Android Testing: UIAutomator vs Espresso

假如想象 提交于 2019-11-28 04:49:37

UIAutomator – is powerful and has good external OS system integration e.g. can turn WiFi on and off and access other settings during test, but lacks backward compatibility as it requires Jelly Bean or higher. But, also lacks detailed view access so one could say it may be more of a pure black-box test. Where as Espresso has access to view internals (see below). This is recommended on developer.android.com for "Testing UI for Multiple Apps"

Espresso - is a bit more light weight compared to ui automator and supports 2.2 Froyo and up it also has a fluent api with powerful hamcrest(https://github.com/hamcrest) integration making code more readable and extensible (it is newer than Ui automator). It does not have access to system integration tests but has access to view internals e.g. can test a webview (useful for Hybrid app testing, or webview heavy testing). Slightly more grey-box testing compared to UI Automator. This is recommended on developer.android.com for "Testing UI for a Single App". As of Android Studio 2.2 this now offers UI test recording (like UIAutomator)

Dmitry Gr

Actually, you don't need to choose. UIAutomator and Espresso use the same instrumentation runner, so you can use commands from both of them in a single test. Espresso has variety of matchers, assertions and actions on UI, that automator doesn't have:

Espresso Cheat Sheet

Espresso is running in separate thread and it is really fast comparing to other test frameworks.
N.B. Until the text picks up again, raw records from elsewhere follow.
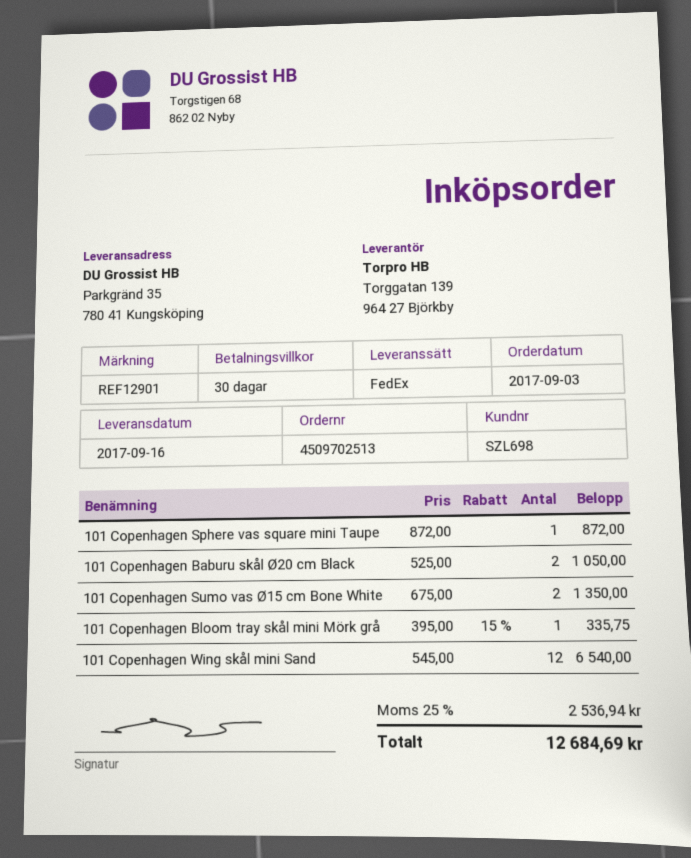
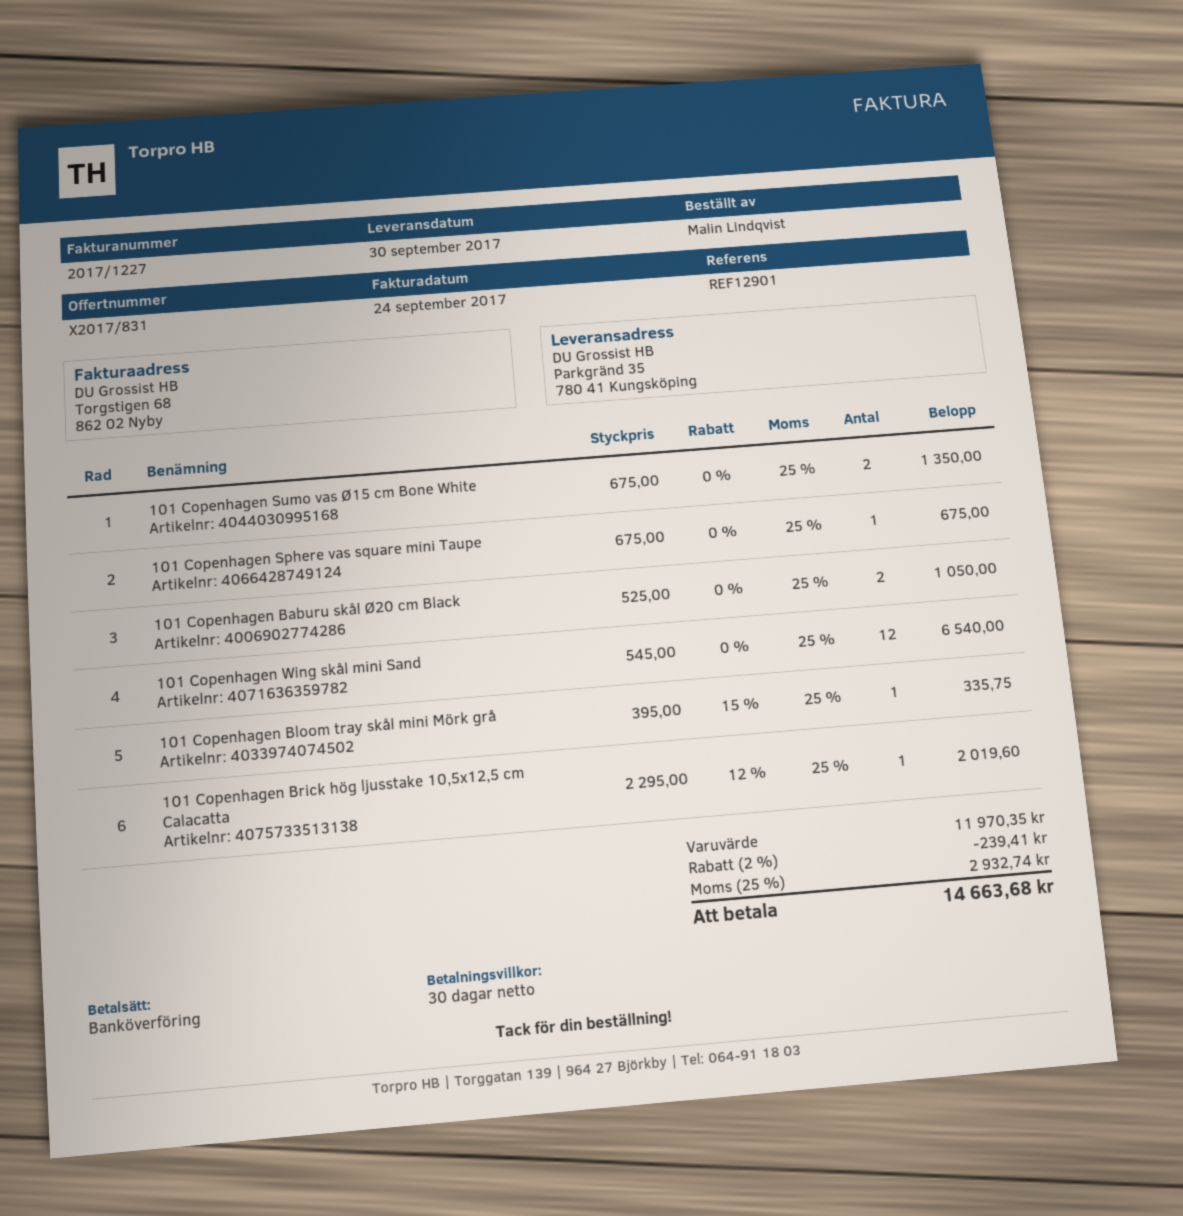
delivery date: 2017-09-16 -> 2017-09-30
101 Copenhagen Sphere vas square mini Taupe: 1 x 872.00 = 872.00 -> 1 x 675.00 = 675.00
101 Copenhagen Brick hög ljusstake 10,5x12,5 cm Calacatta: none -> 1 x 2295.00 - 12% = 2019.60
discount: none -> 2% = 239.41
tax: 25% = 2536.94 -> 25% = 2932.74
total: 12684.69 -> 14663.68

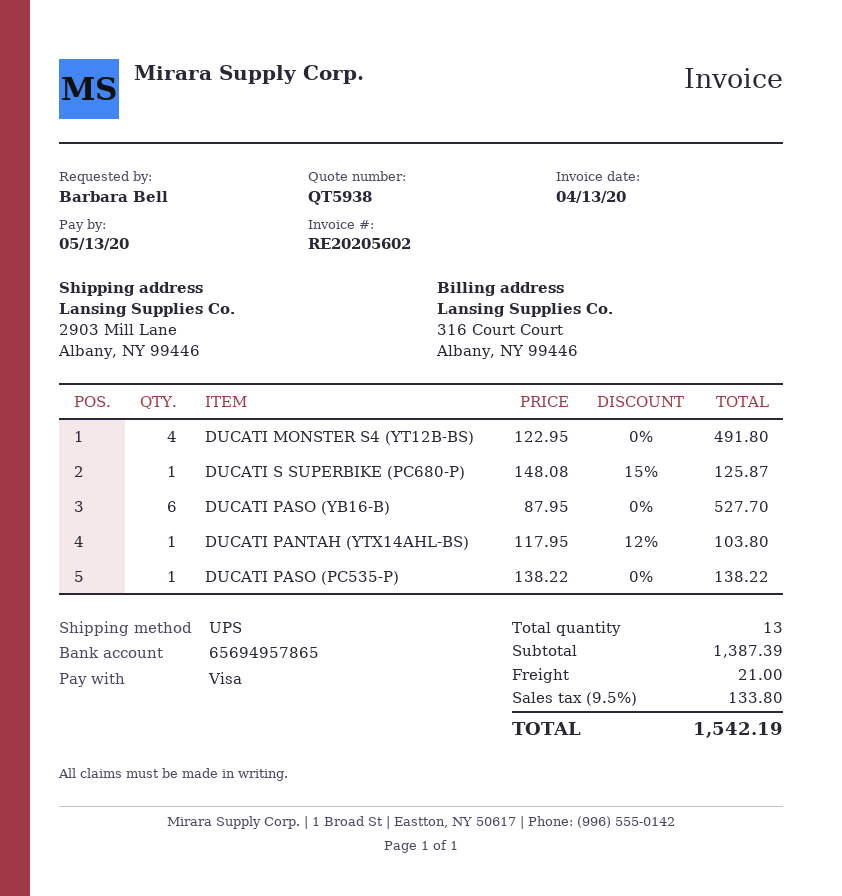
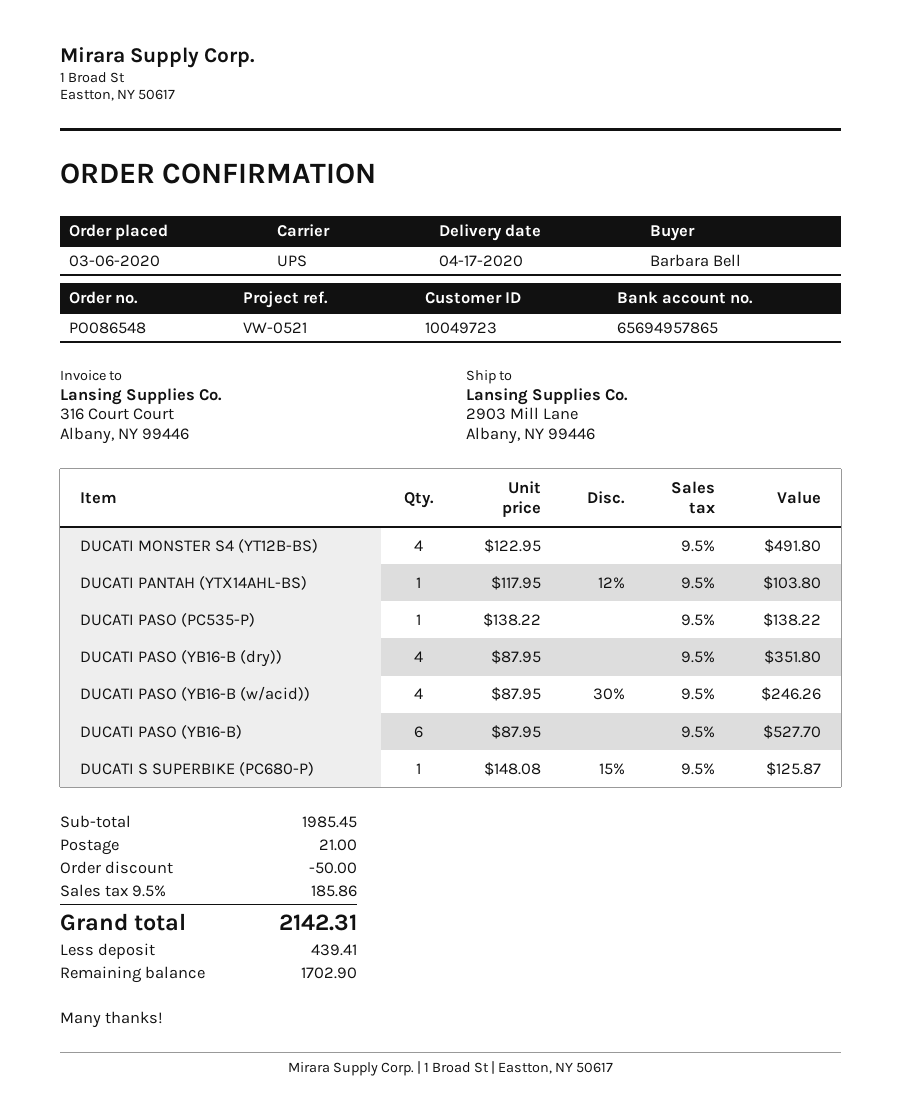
DUCATI PASO (YB16-B (dry)): none -> 4 x 87.95 = 351.80
DUCATI PASO (YB16-B (w/acid)): none -> 4 x 87.95 - 30% = 246.26
subtotal: 1387.39 -> 1985.45
discount: none -> 50.00
tax: 9.5% = 133.80 -> 9.5% = 185.86
total: 1542.19 -> 2142.31

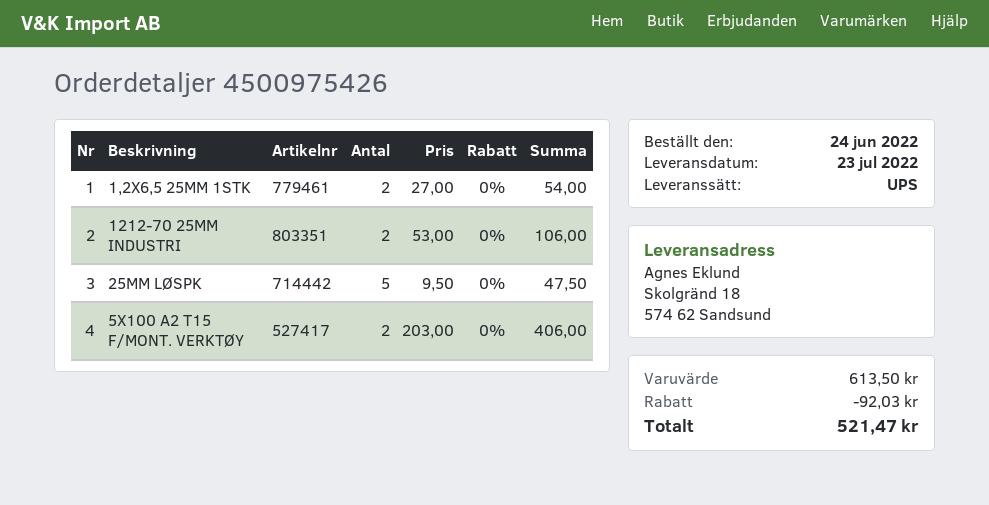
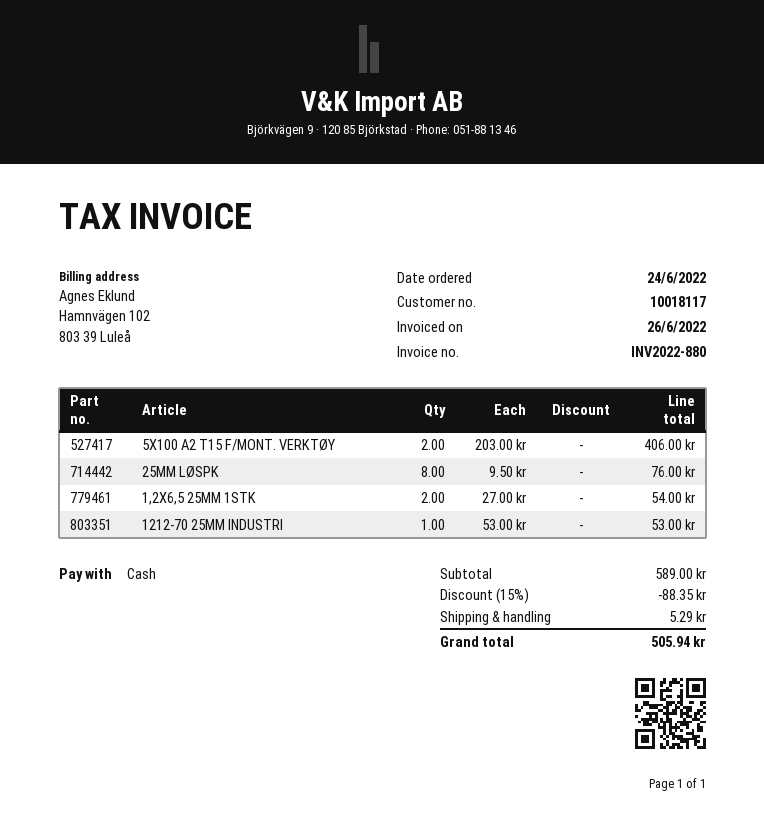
1212-70 25MM INDUSTRI: 2 x 53.00 = 106.00 -> 1 x 53.00 = 53.00
25MM LØSPK: 5 x 9.50 = 47.50 -> 8 x 9.50 = 76.00
subtotal: 613.50 -> 589.00
discount: 92.03 -> 88.35
shipping: none -> 5.29
total: 521.47 -> 505.94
as Summary: use both of them in your tests, Espresso is main and UIAutomator as an additional tool for OS integration.

If you are testing only one application, then Espresso.

If you are testing more than one application or its integration with other applications or system, then UiAutomator.

I've found an interesting article, which talks about why you should use them both. Take a look at:

http://qathread.blogspot.com/2015/05/espresso-uiautomator-perfect-tandem.html

Already Espresso is enough for me, but for some reasons like testing app notifications I would in just a few weeks learn uiautomator.

Spend some time to

  • check Google's examples of using these frameworks:

https://github.com/googlesamples/android-testing/tree/master/ui

  • read a documentation of these frameworks:

http://developer.android.com/training/testing/ui-testing/espresso-testing.html

http://developer.android.com/training/testing/ui-testing/uiautomator-testing.html

When using UIAutomator you must use an 18+ API while with Espresso, you can go as low as API 8.

As the Android documentation states, multi-application tests should be done with UIAutomator while if you only want the tests to run inside of your own app package you can use Espresso.

At the bottom of this documentation's page, you can find the introduction, as well as examples to both of these testing styles.

To get a quick notion how both things work let's give an example. Let's try to find and click a button with title "Start" on Lollipop using UIAutomator and Espresso:

  • UIAutomator: You have to search for uppercase "START" because on Lollipop buttons are rendered uppercase. device.findObject(new UiSelector().text("START")).click();
  • Espresso: You would just use R.string.start and wouldn't need to care how the string is actually rendered by the platform. You don't care if the view has textAllCaps=true or it is ellipsized. onView(withText(R.string.start)).perform(click());

TL:DR;

UIAutomator searches views in lower-level style than Espresso - via the Instrumentation mechanism and traversing the AccessibilityNodeInfo tree of the view hierarchy. Espresso on its turn typically traverses the view hierarchy itself.

A key benefit of using Espresso is that it provides automatic synchronization of test actions with the UI of the app you are testing. Espresso detects when the main thread is idle, so it is able to run your test commands at the appropriate time, improving the reliability of your tests. This capability also relieves you from having to add any timing workarounds, such as Thread.sleep() in your test code.

The Espresso testing framework is an instrumentation-based API and works with the AndroidJUnitRunner test runner.